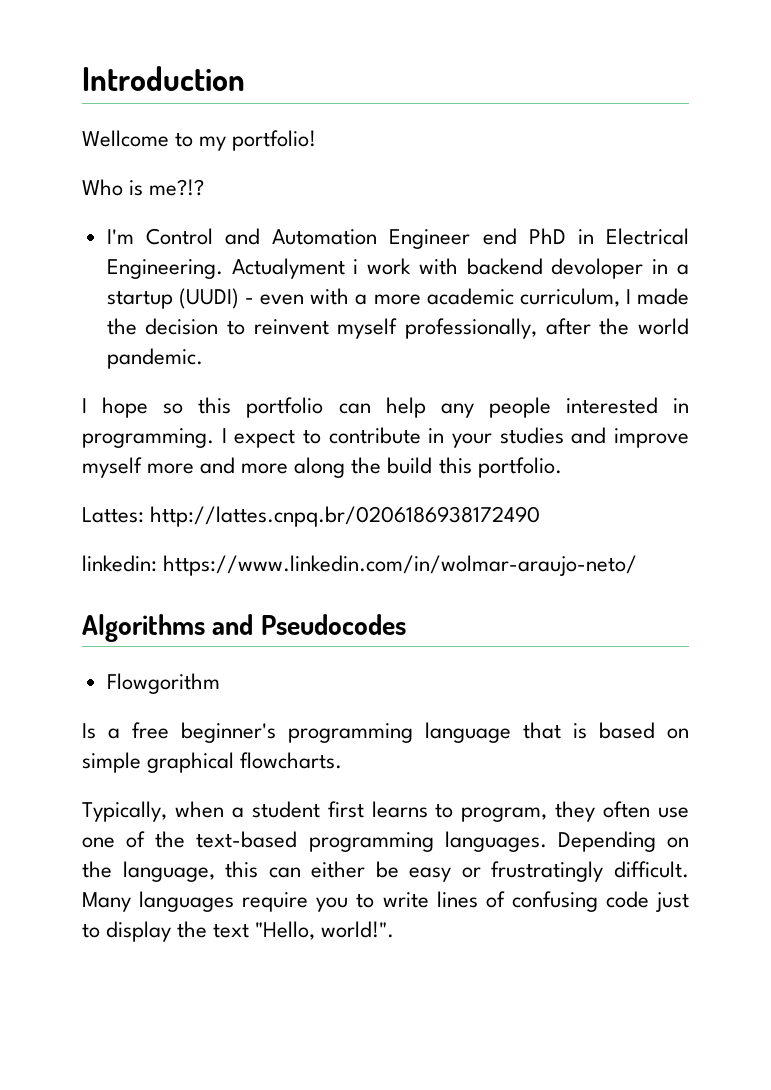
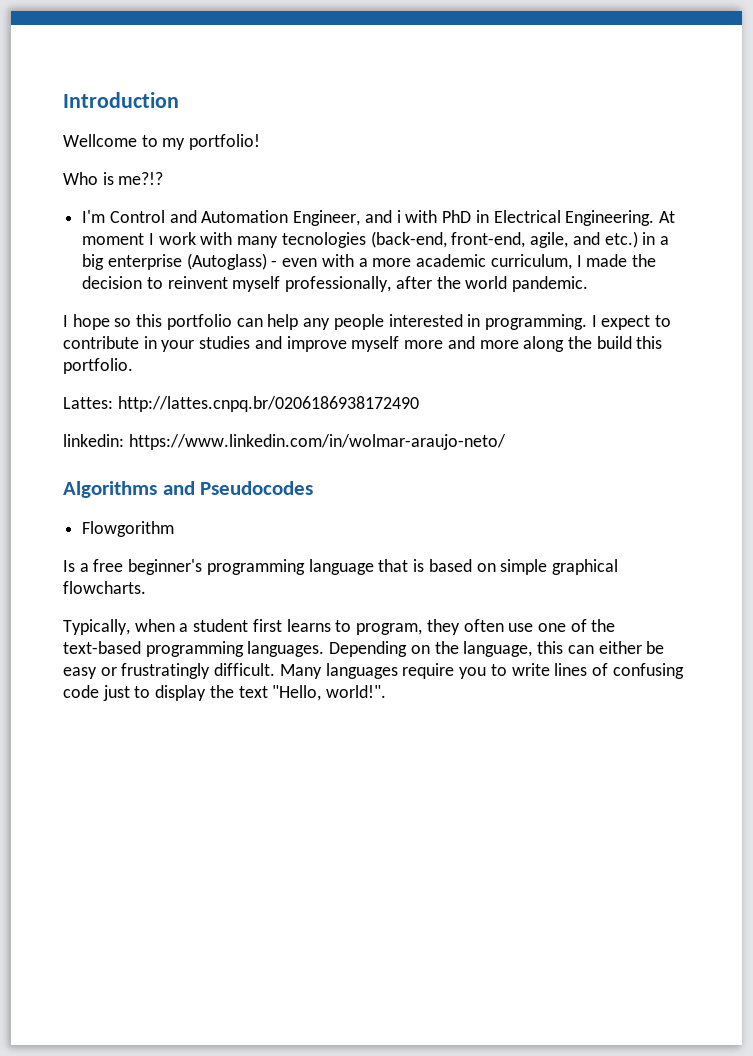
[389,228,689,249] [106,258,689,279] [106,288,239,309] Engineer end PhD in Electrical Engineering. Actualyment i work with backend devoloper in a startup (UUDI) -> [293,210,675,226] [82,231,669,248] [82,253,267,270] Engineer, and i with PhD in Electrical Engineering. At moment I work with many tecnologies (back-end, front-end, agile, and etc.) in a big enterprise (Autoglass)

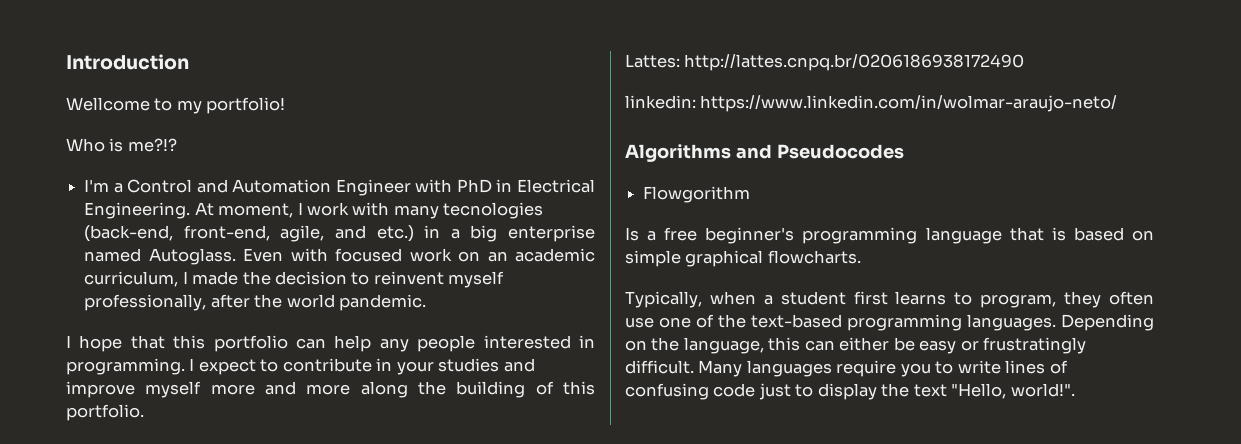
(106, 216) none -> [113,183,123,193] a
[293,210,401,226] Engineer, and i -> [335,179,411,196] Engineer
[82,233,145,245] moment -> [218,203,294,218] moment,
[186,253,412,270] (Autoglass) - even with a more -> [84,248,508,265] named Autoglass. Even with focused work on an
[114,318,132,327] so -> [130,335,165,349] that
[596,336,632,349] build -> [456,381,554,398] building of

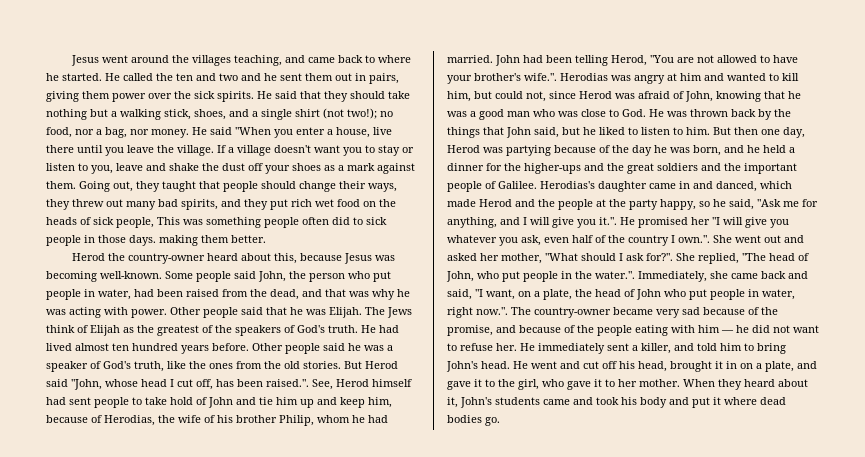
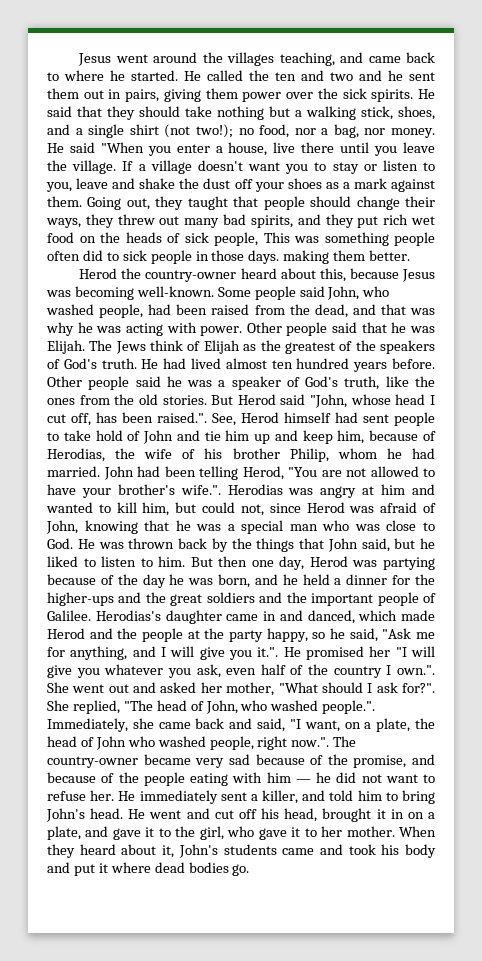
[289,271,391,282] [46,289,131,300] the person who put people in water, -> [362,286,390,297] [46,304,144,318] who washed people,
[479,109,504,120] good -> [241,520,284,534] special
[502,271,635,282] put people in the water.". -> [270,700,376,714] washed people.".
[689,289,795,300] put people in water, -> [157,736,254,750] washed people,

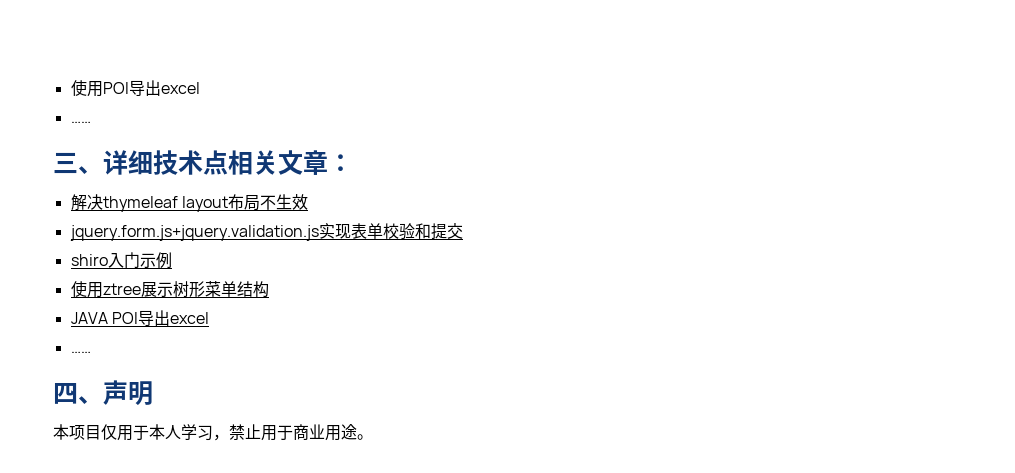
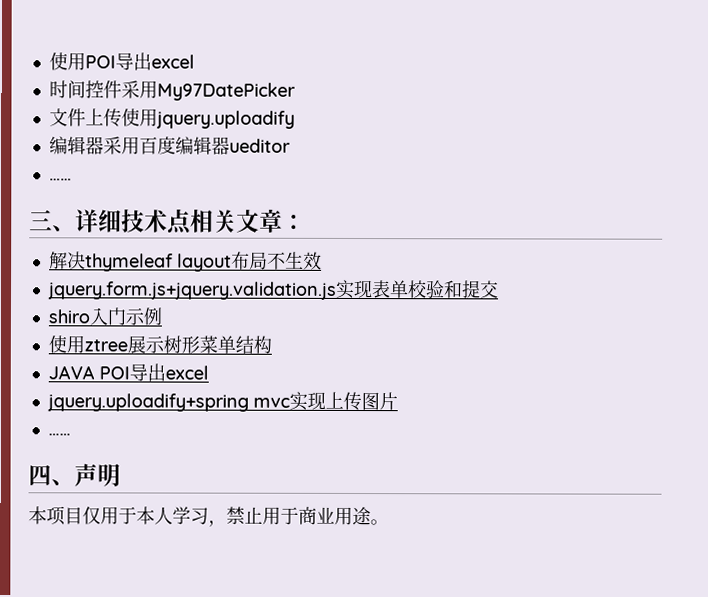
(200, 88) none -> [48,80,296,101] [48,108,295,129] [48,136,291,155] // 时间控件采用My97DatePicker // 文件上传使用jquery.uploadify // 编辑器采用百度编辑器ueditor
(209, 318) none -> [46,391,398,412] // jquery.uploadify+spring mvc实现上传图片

- **YOUR GOAL**: Beginning with the line above that has "[596,336,632,349] build ->" and going on through the line that has "[689,289,795,300] put people", retype every line exactly and add nothing else; drop the pictures.

- **COMPLETED EXERCISE**:
[596,336,632,349] build -> [456,381,554,398] building of

[289,271,391,282] [46,289,131,300] the person who put people in water, -> [362,286,390,297] [46,304,144,318] who washed people,
[479,109,504,120] good -> [241,520,284,534] special
[502,271,635,282] put people in the water.". -> [270,700,376,714] washed people.".
[689,289,795,300] put people in water, -> [157,736,254,750] washed people,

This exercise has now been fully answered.